## WHAT YOU SHOULD DO
Give the listing again exactly, omitting its images.

## PROVIDED DATA
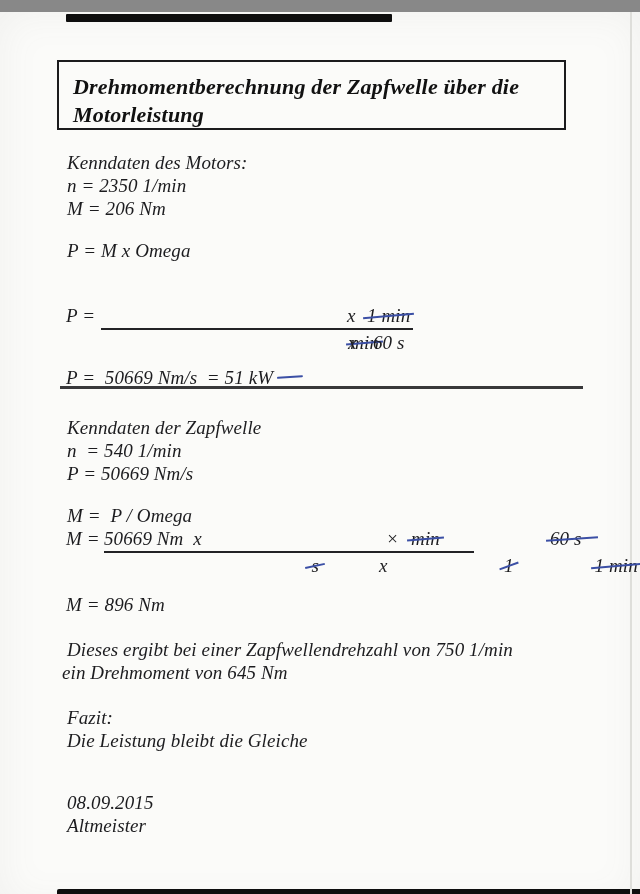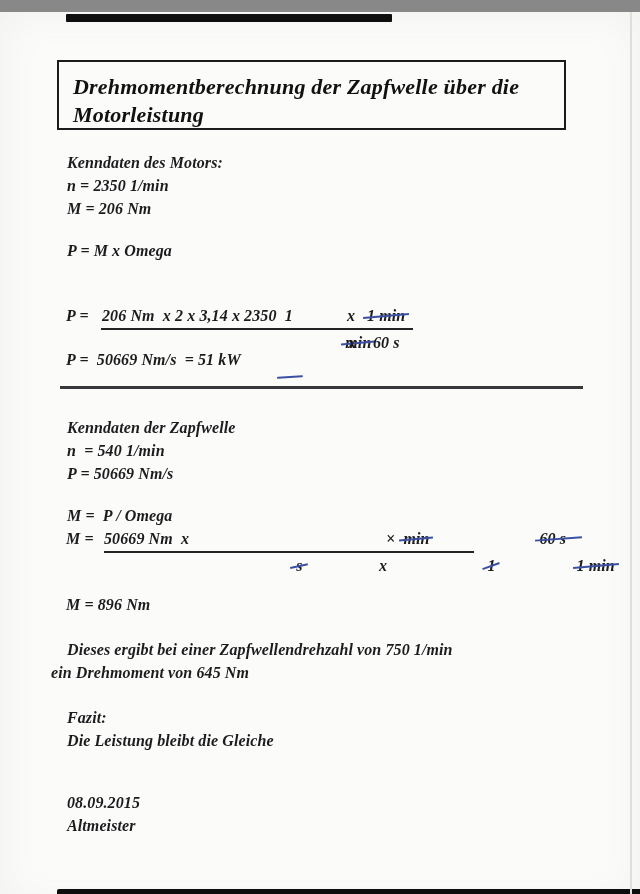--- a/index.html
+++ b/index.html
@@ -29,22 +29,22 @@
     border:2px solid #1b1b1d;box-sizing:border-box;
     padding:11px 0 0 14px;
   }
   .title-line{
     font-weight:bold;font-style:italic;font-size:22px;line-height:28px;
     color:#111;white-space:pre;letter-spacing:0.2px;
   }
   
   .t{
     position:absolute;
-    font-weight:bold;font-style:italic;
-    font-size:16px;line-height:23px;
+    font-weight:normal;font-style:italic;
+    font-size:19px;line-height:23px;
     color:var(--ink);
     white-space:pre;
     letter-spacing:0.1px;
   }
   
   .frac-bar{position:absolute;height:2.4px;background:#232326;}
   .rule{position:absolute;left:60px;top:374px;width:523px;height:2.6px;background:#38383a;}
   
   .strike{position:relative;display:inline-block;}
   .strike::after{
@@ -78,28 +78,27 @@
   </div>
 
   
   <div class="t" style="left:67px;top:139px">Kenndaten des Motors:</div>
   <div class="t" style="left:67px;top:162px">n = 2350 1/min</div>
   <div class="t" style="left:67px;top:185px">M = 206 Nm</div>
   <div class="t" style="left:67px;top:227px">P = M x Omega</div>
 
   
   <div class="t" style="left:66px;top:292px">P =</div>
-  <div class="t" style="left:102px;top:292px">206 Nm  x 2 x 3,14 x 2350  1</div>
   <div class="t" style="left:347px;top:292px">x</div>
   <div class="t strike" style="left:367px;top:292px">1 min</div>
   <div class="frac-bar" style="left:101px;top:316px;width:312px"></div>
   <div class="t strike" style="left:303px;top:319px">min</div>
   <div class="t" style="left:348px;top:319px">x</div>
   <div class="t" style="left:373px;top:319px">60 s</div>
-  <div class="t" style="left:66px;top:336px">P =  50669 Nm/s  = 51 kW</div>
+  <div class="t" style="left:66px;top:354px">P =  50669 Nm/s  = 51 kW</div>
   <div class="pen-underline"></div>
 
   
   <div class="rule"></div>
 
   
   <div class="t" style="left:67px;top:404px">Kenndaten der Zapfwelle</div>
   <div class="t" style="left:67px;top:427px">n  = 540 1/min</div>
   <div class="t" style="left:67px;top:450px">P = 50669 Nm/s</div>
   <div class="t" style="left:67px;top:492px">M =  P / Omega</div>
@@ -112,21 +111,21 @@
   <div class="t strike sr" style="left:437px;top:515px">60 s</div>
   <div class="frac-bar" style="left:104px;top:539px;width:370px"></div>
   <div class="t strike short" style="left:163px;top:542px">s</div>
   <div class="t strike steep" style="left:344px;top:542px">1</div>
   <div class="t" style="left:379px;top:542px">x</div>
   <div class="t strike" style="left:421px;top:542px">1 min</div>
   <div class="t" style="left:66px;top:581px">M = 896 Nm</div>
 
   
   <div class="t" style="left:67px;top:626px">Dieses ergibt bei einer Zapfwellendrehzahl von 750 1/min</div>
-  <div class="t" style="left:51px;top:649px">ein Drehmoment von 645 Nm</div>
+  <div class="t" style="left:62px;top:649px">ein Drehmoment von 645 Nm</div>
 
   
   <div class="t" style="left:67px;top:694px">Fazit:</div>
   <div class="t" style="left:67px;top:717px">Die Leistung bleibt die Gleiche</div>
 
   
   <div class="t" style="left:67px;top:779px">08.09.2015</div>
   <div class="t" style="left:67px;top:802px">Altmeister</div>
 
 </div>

## SOLUTION FOR THIS TASK
--- a/index.html
+++ b/index.html
@@ -29,22 +29,22 @@
     border:2px solid #1b1b1d;box-sizing:border-box;
     padding:11px 0 0 14px;
   }
   .title-line{
     font-weight:bold;font-style:italic;font-size:22px;line-height:28px;
     color:#111;white-space:pre;letter-spacing:0.2px;
   }
   
   .t{
     position:absolute;
-    font-weight:bold;font-style:italic;
-    font-size:16px;line-height:23px;
+    font-weight:normal;font-style:italic;
+    font-size:19px;line-height:23px;
     color:var(--ink);
     white-space:pre;
     letter-spacing:0.1px;
   }
   
   .frac-bar{position:absolute;height:2.4px;background:#232326;}
   .rule{position:absolute;left:60px;top:374px;width:523px;height:2.6px;background:#38383a;}
   
   .strike{position:relative;display:inline-block;}
   .strike::after{
@@ -78,28 +78,27 @@
   </div>
 
   
   <div class="t" style="left:67px;top:139px">Kenndaten des Motors:</div>
   <div class="t" style="left:67px;top:162px">n = 2350 1/min</div>
   <div class="t" style="left:67px;top:185px">M = 206 Nm</div>
   <div class="t" style="left:67px;top:227px">P = M x Omega</div>
 
   
   <div class="t" style="left:66px;top:292px">P =</div>
-  <div class="t" style="left:102px;top:292px">206 Nm  x 2 x 3,14 x 2350  1</div>
   <div class="t" style="left:347px;top:292px">x</div>
   <div class="t strike" style="left:367px;top:292px">1 min</div>
   <div class="frac-bar" style="left:101px;top:316px;width:312px"></div>
   <div class="t strike" style="left:303px;top:319px">min</div>
   <div class="t" style="left:348px;top:319px">x</div>
   <div class="t" style="left:373px;top:319px">60 s</div>
-  <div class="t" style="left:66px;top:336px">P =  50669 Nm/s  = 51 kW</div>
+  <div class="t" style="left:66px;top:354px">P =  50669 Nm/s  = 51 kW</div>
   <div class="pen-underline"></div>
 
   
   <div class="rule"></div>
 
   
   <div class="t" style="left:67px;top:404px">Kenndaten der Zapfwelle</div>
   <div class="t" style="left:67px;top:427px">n  = 540 1/min</div>
   <div class="t" style="left:67px;top:450px">P = 50669 Nm/s</div>
   <div class="t" style="left:67px;top:492px">M =  P / Omega</div>
@@ -112,21 +111,21 @@
   <div class="t strike sr" style="left:437px;top:515px">60 s</div>
   <div class="frac-bar" style="left:104px;top:539px;width:370px"></div>
   <div class="t strike short" style="left:163px;top:542px">s</div>
   <div class="t strike steep" style="left:344px;top:542px">1</div>
   <div class="t" style="left:379px;top:542px">x</div>
   <div class="t strike" style="left:421px;top:542px">1 min</div>
   <div class="t" style="left:66px;top:581px">M = 896 Nm</div>
 
   
   <div class="t" style="left:67px;top:626px">Dieses ergibt bei einer Zapfwellendrehzahl von 750 1/min</div>
-  <div class="t" style="left:51px;top:649px">ein Drehmoment von 645 Nm</div>
+  <div class="t" style="left:62px;top:649px">ein Drehmoment von 645 Nm</div>
 
   
   <div class="t" style="left:67px;top:694px">Fazit:</div>
   <div class="t" style="left:67px;top:717px">Die Leistung bleibt die Gleiche</div>
 
   
   <div class="t" style="left:67px;top:779px">08.09.2015</div>
   <div class="t" style="left:67px;top:802px">Altmeister</div>
 
 </div>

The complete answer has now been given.